Vanilla/Feed-Forward Neural Networks (FNN/FFNN/FFN) - Multi-Layer/Multilayer Perceptrons (MLP)

is the simplest type of artificial neural network architecture wherein connections between the perceptrons do not form a cycle

those with cycles/feedbacks are recurrent neural networks

FNN - Prerequisite

read: Binary Logistic Regression (BLR)

FNN - Model Representation

Click here to expand...

given 𝑛 sample/training data:

(𝑦⁽¹⁾, 𝒙⁽¹⁾) = (𝑦⁽¹⁾, 𝑥₁⁽¹⁾, 𝑥₂⁽¹⁾, …, 𝑥_𝑘⁽¹⁾) # sample 1

(𝑦⁽²⁾, 𝒙⁽²⁾) = (𝑦⁽²⁾, 𝑥₁⁽²⁾, 𝑥₂⁽²⁾, …, 𝑥_𝑘⁽²⁾) # sample 2

…

(𝑦^(𝑛), 𝒙^(𝑛)) = (𝑦^(𝑛), 𝑥₁^(𝑛), 𝑥₂^(𝑛), …, 𝑥_𝑘^(𝑛)) # sample 𝑛

we define:

𝐿 - total number of layers in the network

𝑠_𝑙 - number of perceptrons (not counting the bias unit) in layer 𝑙

𝑠_𝐿- number of output units

Binomial Classification (2 classes)

𝑦 = 0 or 1

𝑠_𝐿= 1 (e.g. 1 output unit)

ℎ_𝜃(𝒙) outputs a scalar value between 0 and 1 inclusive (e.g. 0.99 or 0.45 is a possible output)

Multinomial Classification (𝑐 classes)

𝑦∊ ℝ^𝑐 (e.g. when 𝑐=3 then 𝑦_𝑖∊ {[1,0,0]^𝑇, [0,1,0]^𝑇, [0,0,1]^𝑇})

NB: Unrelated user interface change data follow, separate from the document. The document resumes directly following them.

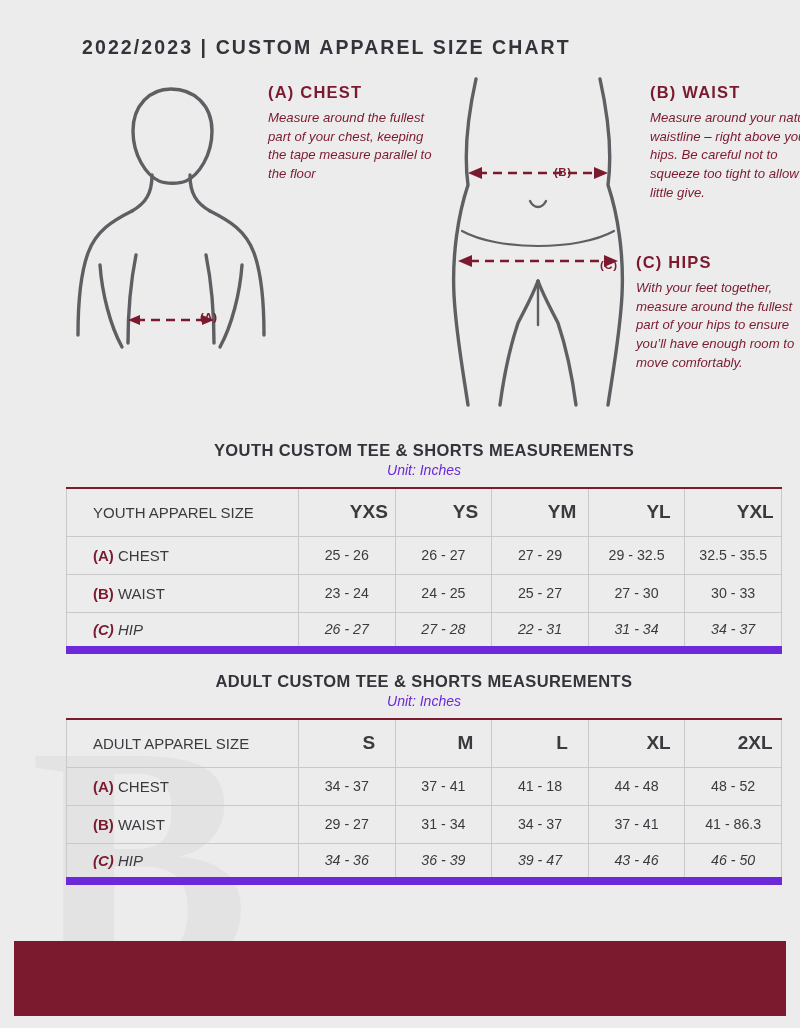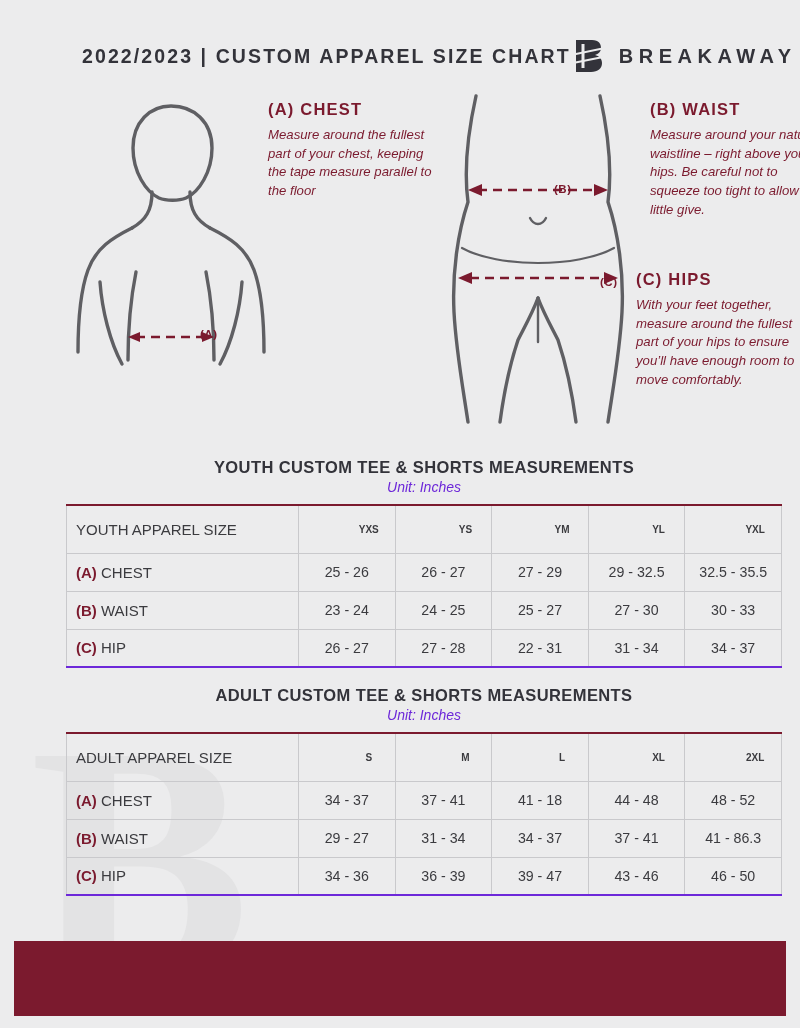--- a/index.html
+++ b/index.html
@@ -172,17 +172,6 @@
 
     <div class="header">
       <div class="header-title">2022/2023  |  CUSTOM APPAREL SIZE CHART</div>
-      <div class="brand">
-        <span class="brand-mark">
-          <svg width="34" height="40" viewBox="0 0 34 40">
-            <path d="M5 4 L21 4 C28 4 30 8 30 12 C30 15.5 27.5 18 24 19 C28 20 31 22.5 31 27 C31 32.5 27 36 20 36 L5 36 Z" fill="#33333a"></path>
-            <path d="M12 8 L12 32" stroke="#ececed" stroke-width="3" fill="none"></path>
-            <path d="M0 19 L34 12" stroke="#ececed" stroke-width="2.2" fill="none"></path>
-            <path d="M2 27 L32 21" stroke="#ececed" stroke-width="2.2" fill="none"></path>
-          </svg>
-        </span>
-        <span class="brand-name">BREAKAWAY</span>
-      </div>
     </div>
 
     <div class="illus">

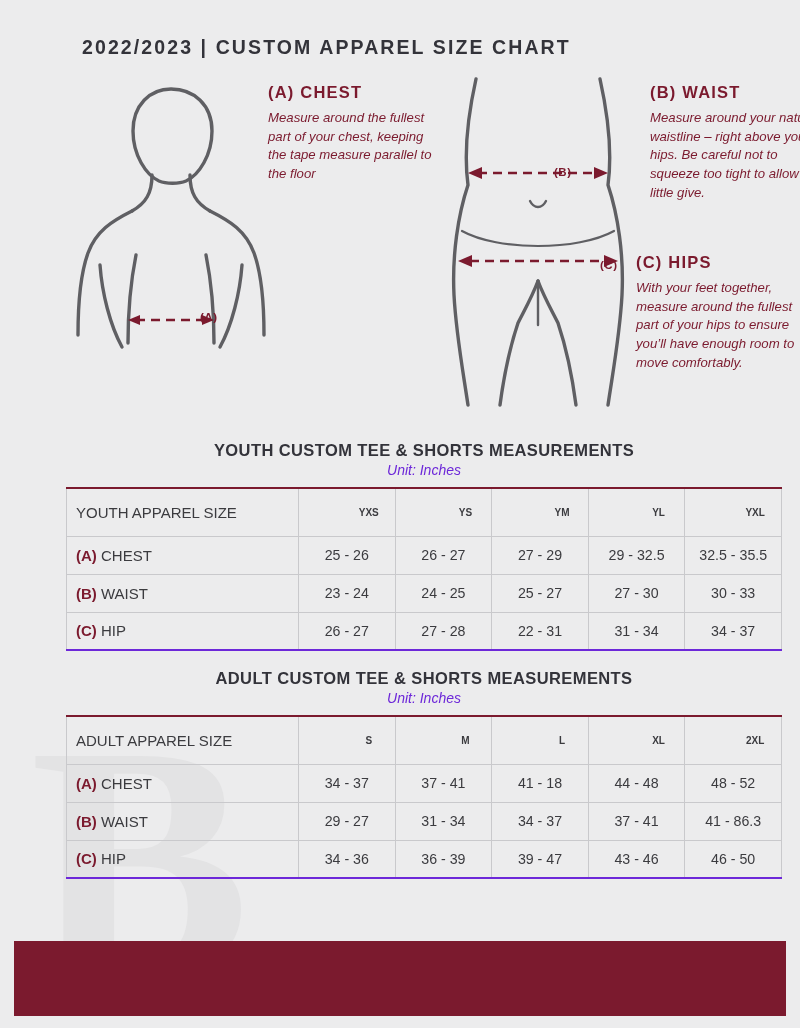--- a/index.html
+++ b/index.html
@@ -142,7 +142,7 @@
   .hdr-row td.rowlabel { font-weight: normal; font-size: 15px; }
   td.rowlabel {
     text-align: left;
-    padding-left: 9px;
+    padding-left: 26px;
     font-size: 15px;
     width: 232px;
   }

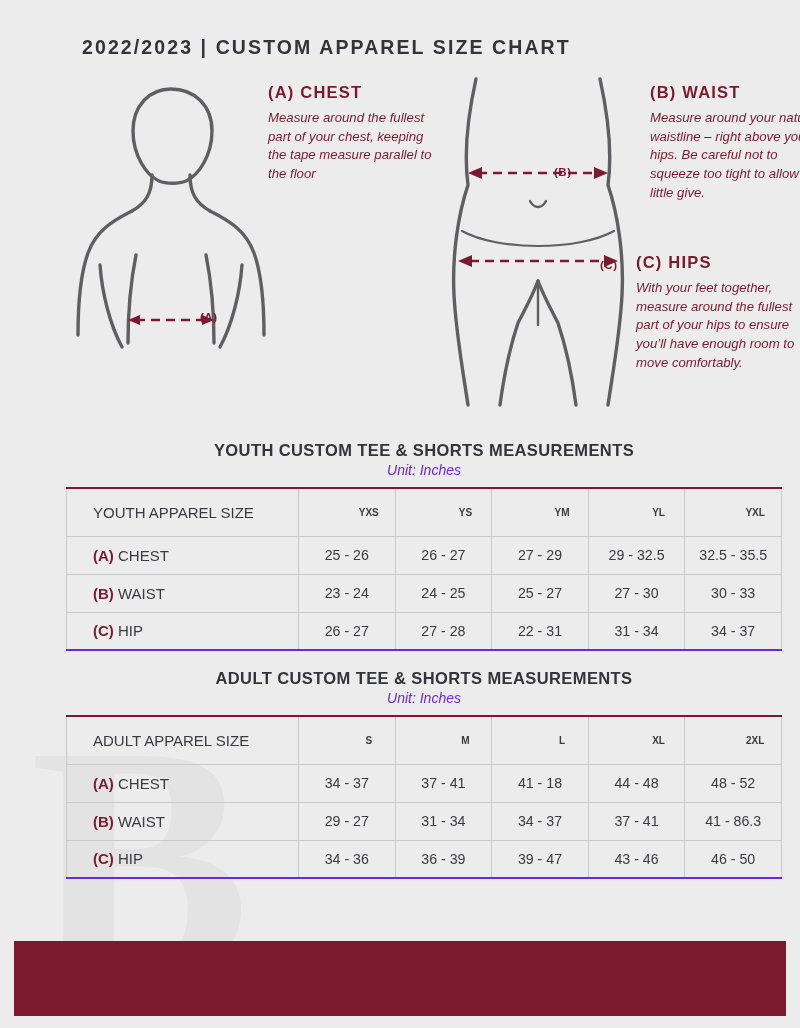--- a/index.html
+++ b/index.html
@@ -138,7 +138,7 @@
     border-top: 2px solid #7b1a2e;
   }
   table tr:last-child td { border-bottom: 2px solid #6d28d9; }
-  .hdr-row td { font-weight: bold; font-size: 10px; height: 48px; padding-left: 44px; }
+  .hdr-row td { font-weight: bold; font-size: 19px; height: 48px; padding-left: 44px; }
   .hdr-row td.rowlabel { font-weight: normal; font-size: 15px; }
   td.rowlabel {
     text-align: left;

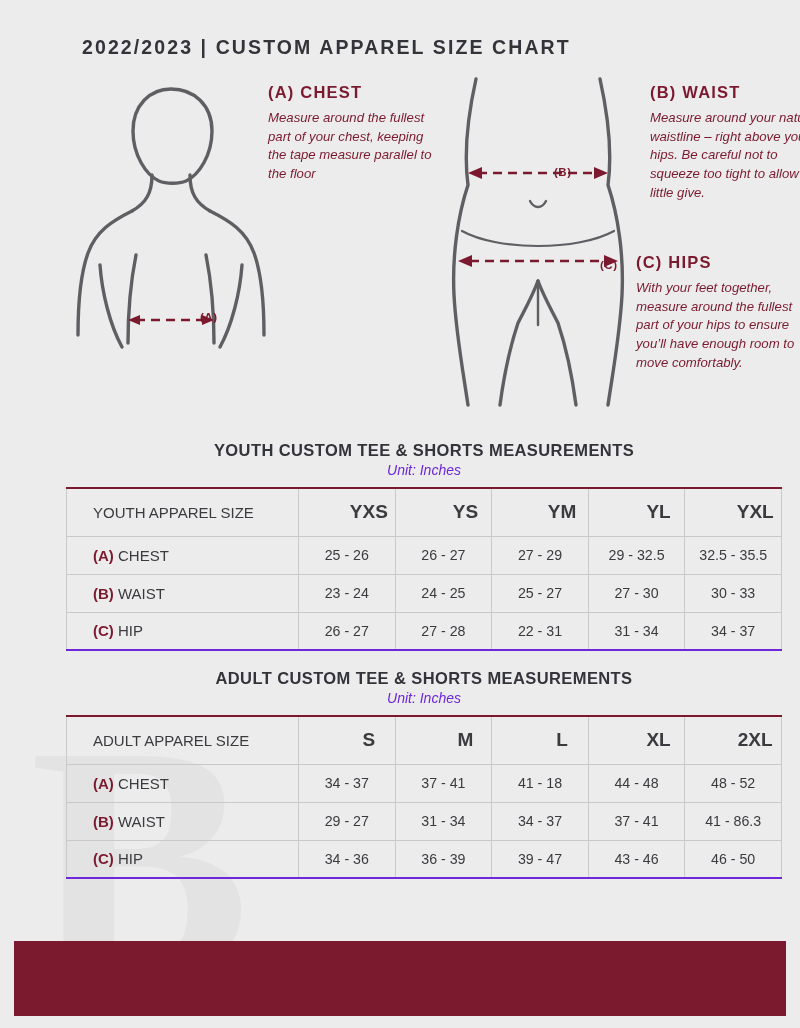--- a/index.html
+++ b/index.html
@@ -137,7 +137,7 @@
   table tr:first-child td, table tr:first-child th {
     border-top: 2px solid #7b1a2e;
   }
-  table tr:last-child td { border-bottom: 2px solid #6d28d9; }
+  table tr:last-child td { border-bottom: 8px solid #6d28d9; font-style: italic; }
   .hdr-row td { font-weight: bold; font-size: 19px; height: 48px; padding-left: 44px; }
   .hdr-row td.rowlabel { font-weight: normal; font-size: 15px; }
   td.rowlabel {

𝑠_𝐿= 𝑐 (e.g. 𝑐 output units)

ℎ_𝜃(𝒙) outputs a 𝑐-dimensional vector where each entry is a scalar value between 0 and 1 inclusive (e.g. when 𝑐=3 then [0.99,0.02,0.45]^𝑇is a possible output)

FNN - Cost Function

Click here to expand...

Neural Network’s Cost Function (binomial classification)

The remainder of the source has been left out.